West Virginia drivers who cause an accident because they were using a cellphone may be easier to identify if law enforcement adopts a device called the textalyzer. Fatal motor vehicle accidents are on the rise, and in 2016, around 40,000 people died in traffic accidents. Experts believe that phone distractions are partly to blame, but it can be difficult to identify this as the cause of an accident. Drivers may not be forthcoming about the reason for the accident, and law enforcement might not be permitted to examine phones without a warrant.
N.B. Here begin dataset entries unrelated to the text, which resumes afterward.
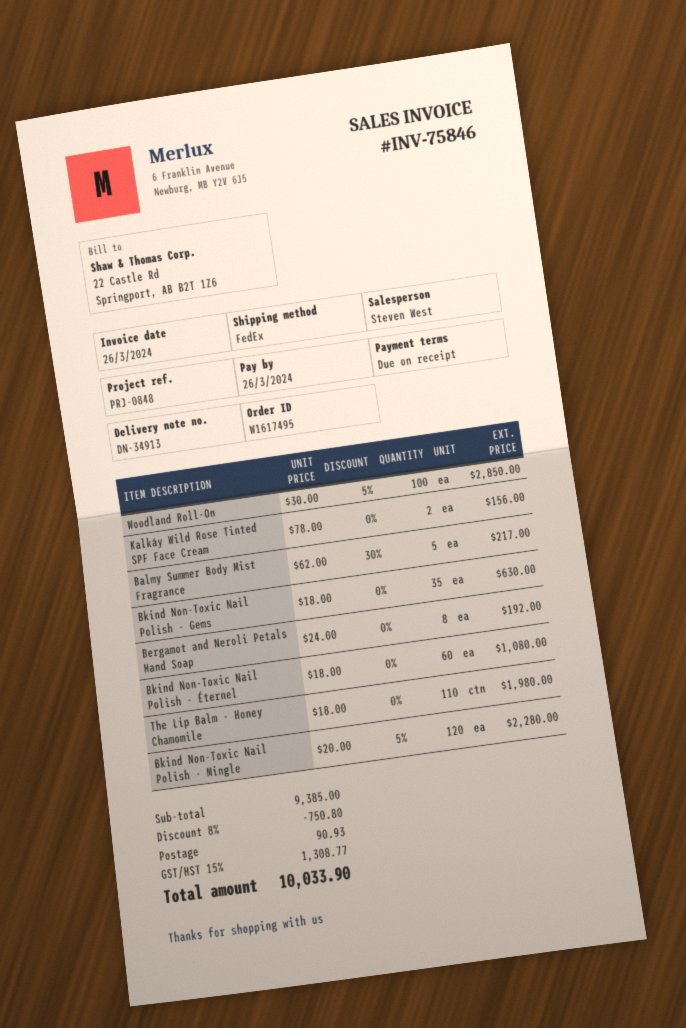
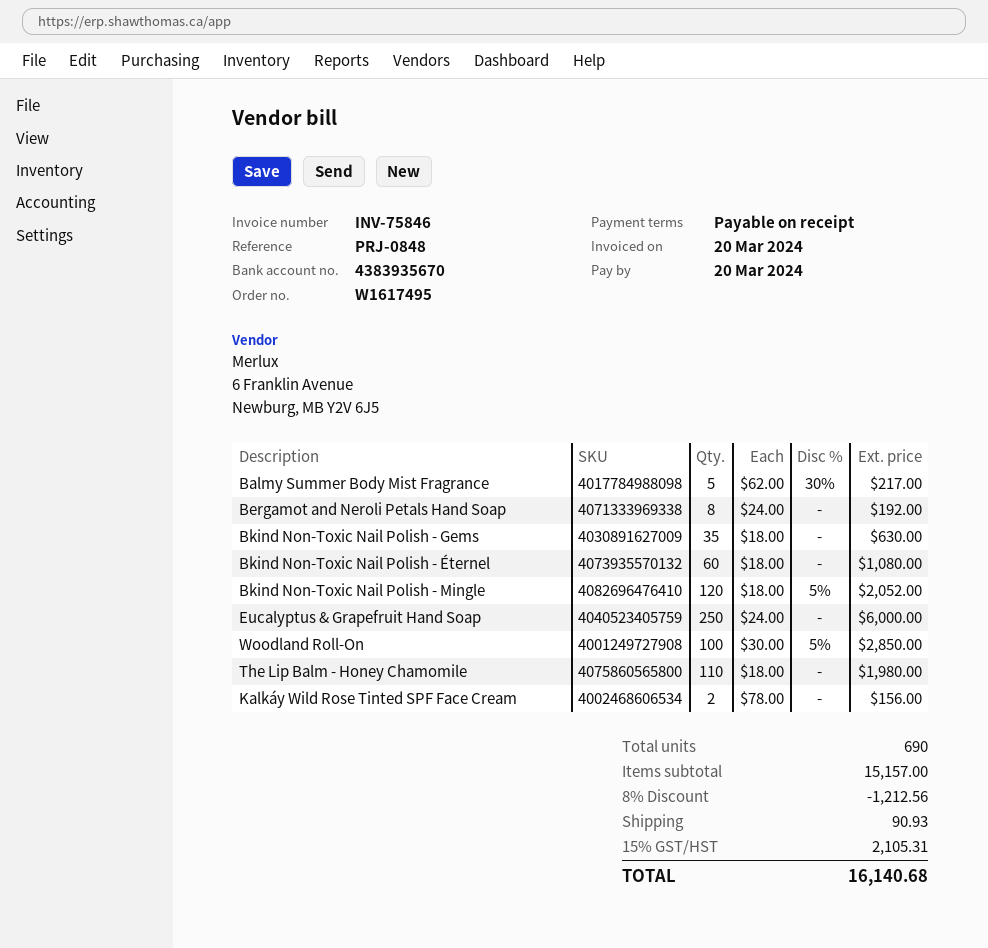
invoice date: 2024-03-26 -> 2024-03-20
due date: 2024-03-26 -> 2024-03-20
Bkind Non-Toxic Nail Polish - Mingle: 120 x 20.00 - 5% = 2280.00 -> 120 x 18.00 - 5% = 2052.00
Eucalyptus & Grapefruit Hand Soap: none -> 250 x 24.00 = 6000.00
subtotal: 9385.00 -> 15157.00
discount: 8% = 750.80 -> 8% = 1212.56
tax: 15% = 1308.77 -> 15% = 2105.31
total: 10033.90 -> 16140.68

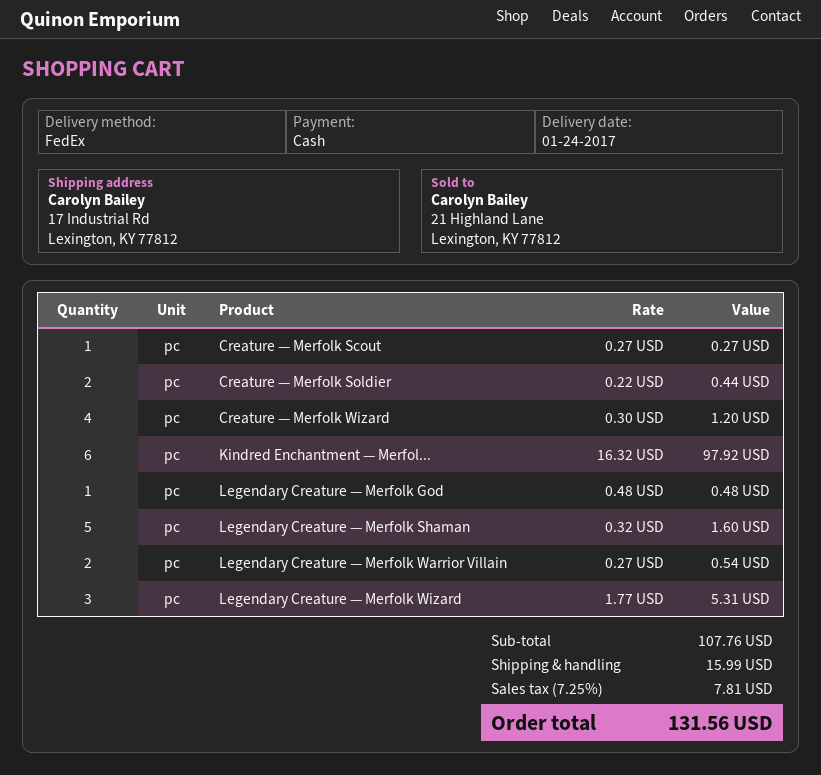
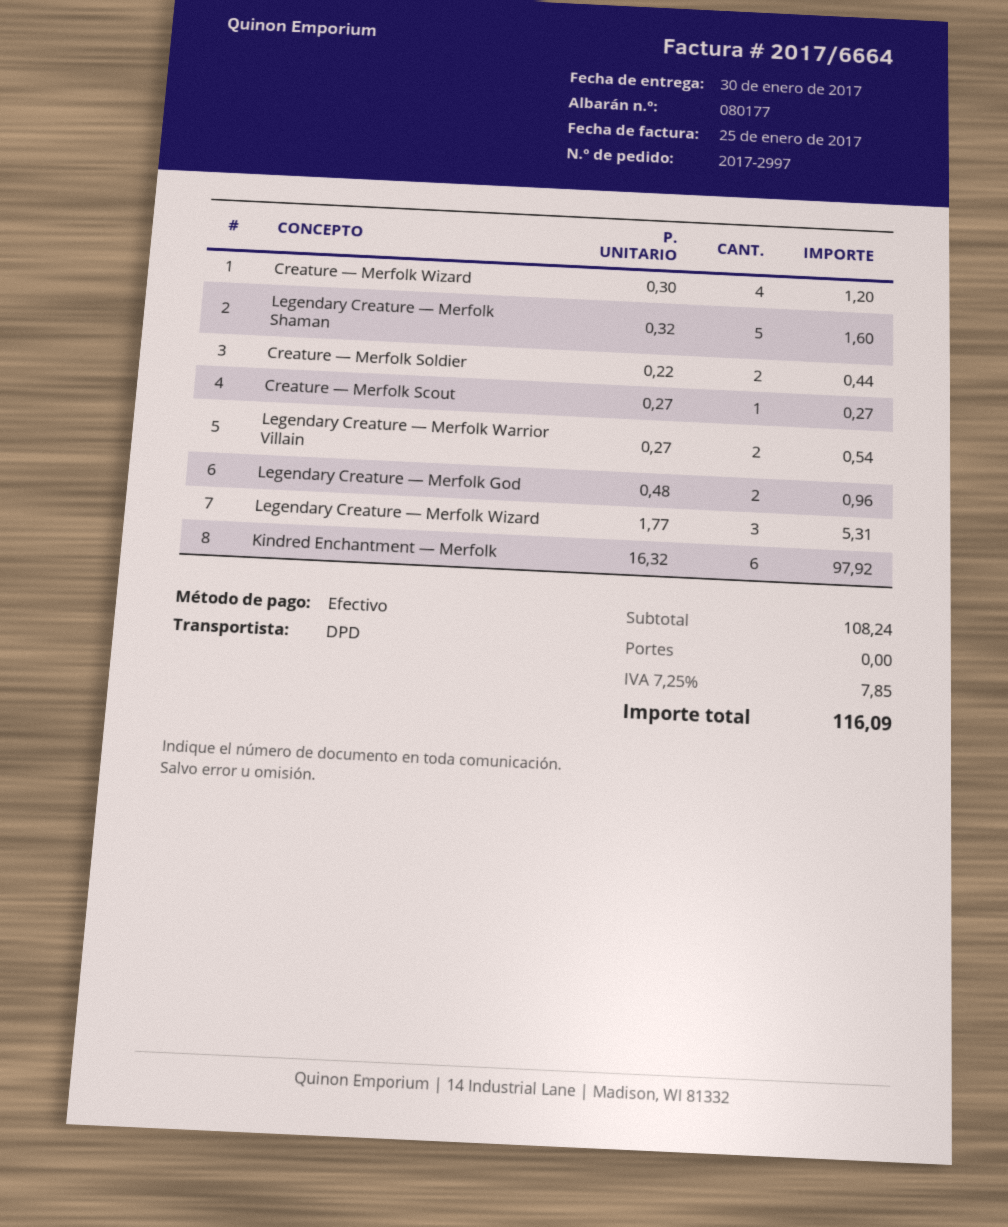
delivery date: 2017-01-24 -> 2017-01-30
shipping method: FedEx -> DPD
Legendary Creature — Merfolk God: 1 x 0.48 = 0.48 -> 2 x 0.48 = 0.96
subtotal: 107.76 -> 108.24
shipping: 15.99 -> 0.00
tax: 7.25% = 7.81 -> 7.25% = 7.85
total: 131.56 -> 116.09

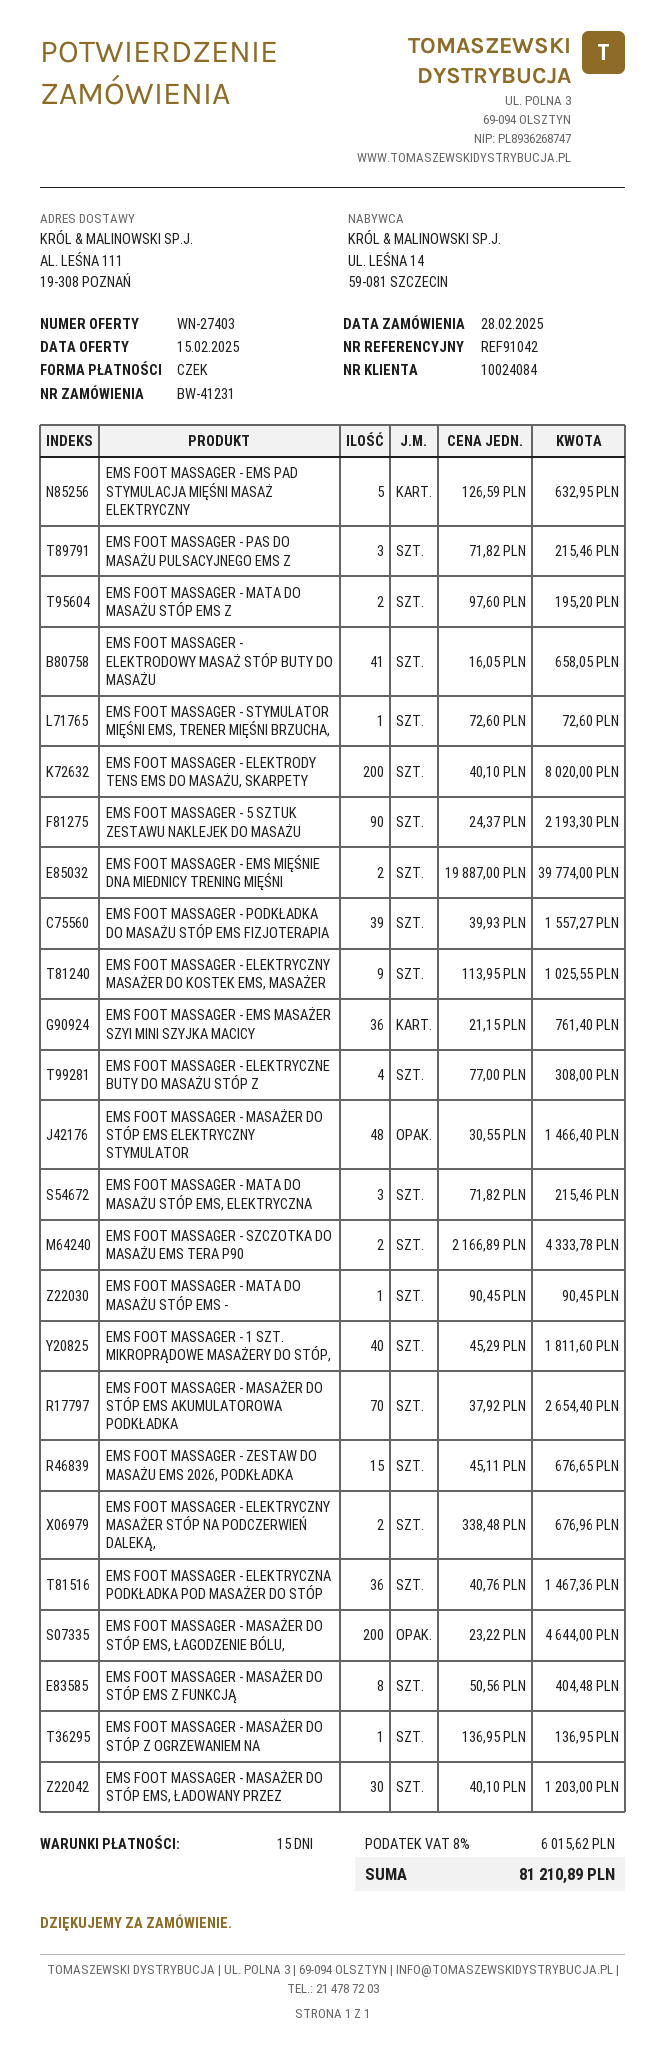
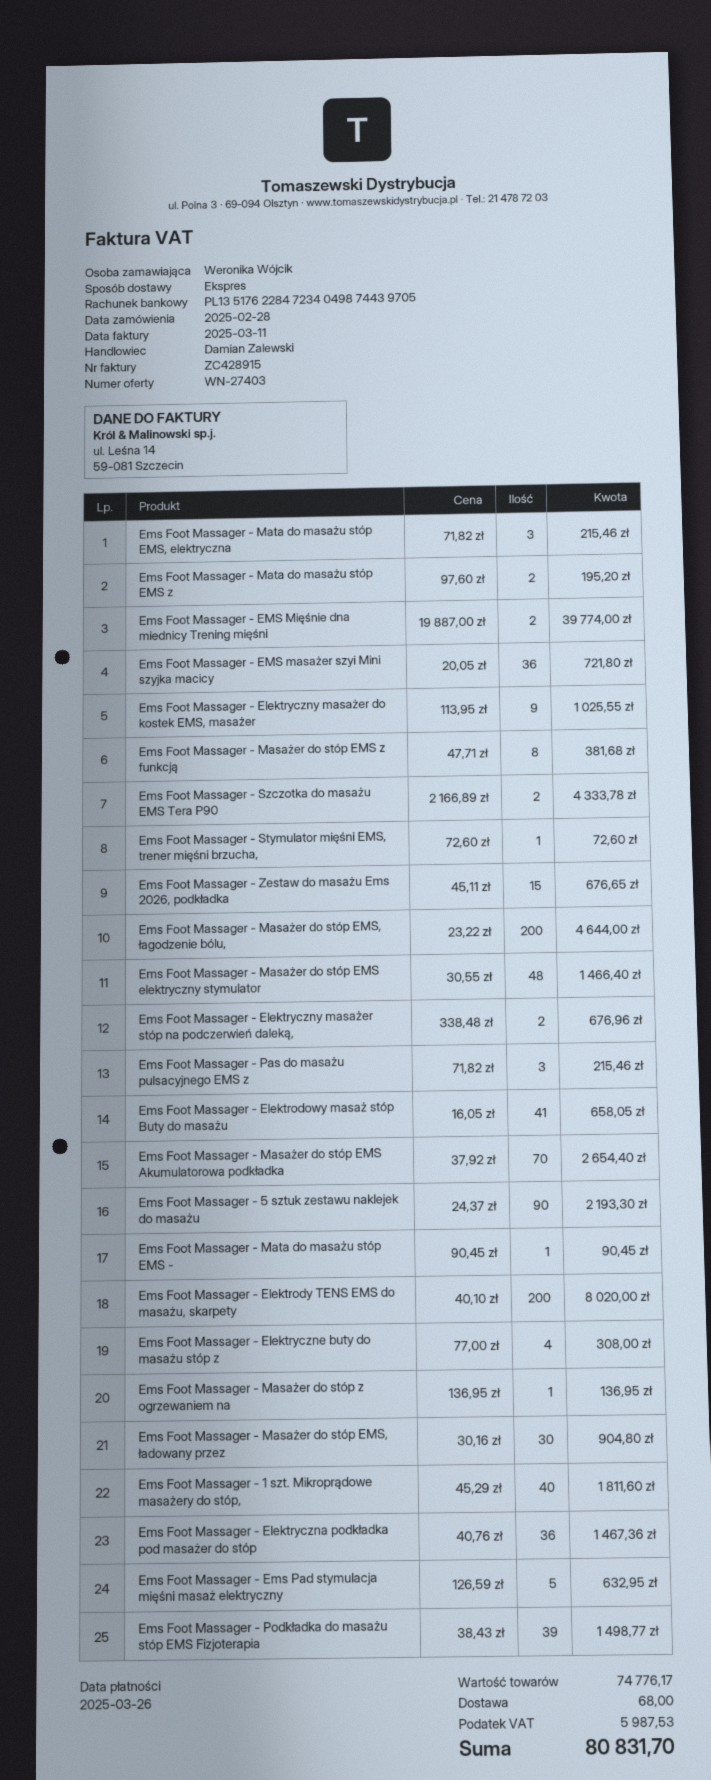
EMS FOOT MASSAGER - PODKŁADKA DO MASAŻU STÓP EMS FIZJOTERAPIA: 39 x 39.93 = 1557.27 -> 39 x 38.43 = 1498.77
EMS FOOT MASSAGER - EMS MASAŻER SZYI MINI SZYJKA MACICY: 36 x 21.15 = 761.40 -> 36 x 20.05 = 721.80
EMS FOOT MASSAGER - MASAŻER DO STÓP EMS Z FUNKCJĄ: 8 x 50.56 = 404.48 -> 8 x 47.71 = 381.68
EMS FOOT MASSAGER - MASAŻER DO STÓP EMS, ŁADOWANY PRZEZ: 30 x 40.10 = 1203.00 -> 30 x 30.16 = 904.80
shipping: none -> 68.00
tax: 6015.62 -> 5987.53
total: 81210.89 -> 80831.70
This was the case for the founder of an advocacy group that has helped develop the textalyzer. His 19-year-old son died in an accident in which the driver was texting, but the driver told police afterward that he had dozed off at the wheel. It was six months later that the father was able to get a subpoena for the driver’s phone records and found he had been texting at the time of the accident.
Privacy advocates have raised concerns about the device, but one engineer says that it will only obtain information about what a driver was doing in the last few moments and will not download content. Several states are already considering its use.
People who are seriously injured in a car crash caused by the negligence of another driver may wonder what recourse they have if they are offered too little in compensation. They might think that they cannot prevail in a civil lawsuit against the driver if there were no criminal charges file, but this is the case, as the burden of proof on the plaintiff in a personal injury action is lower than that on a prosecutor in a criminal case.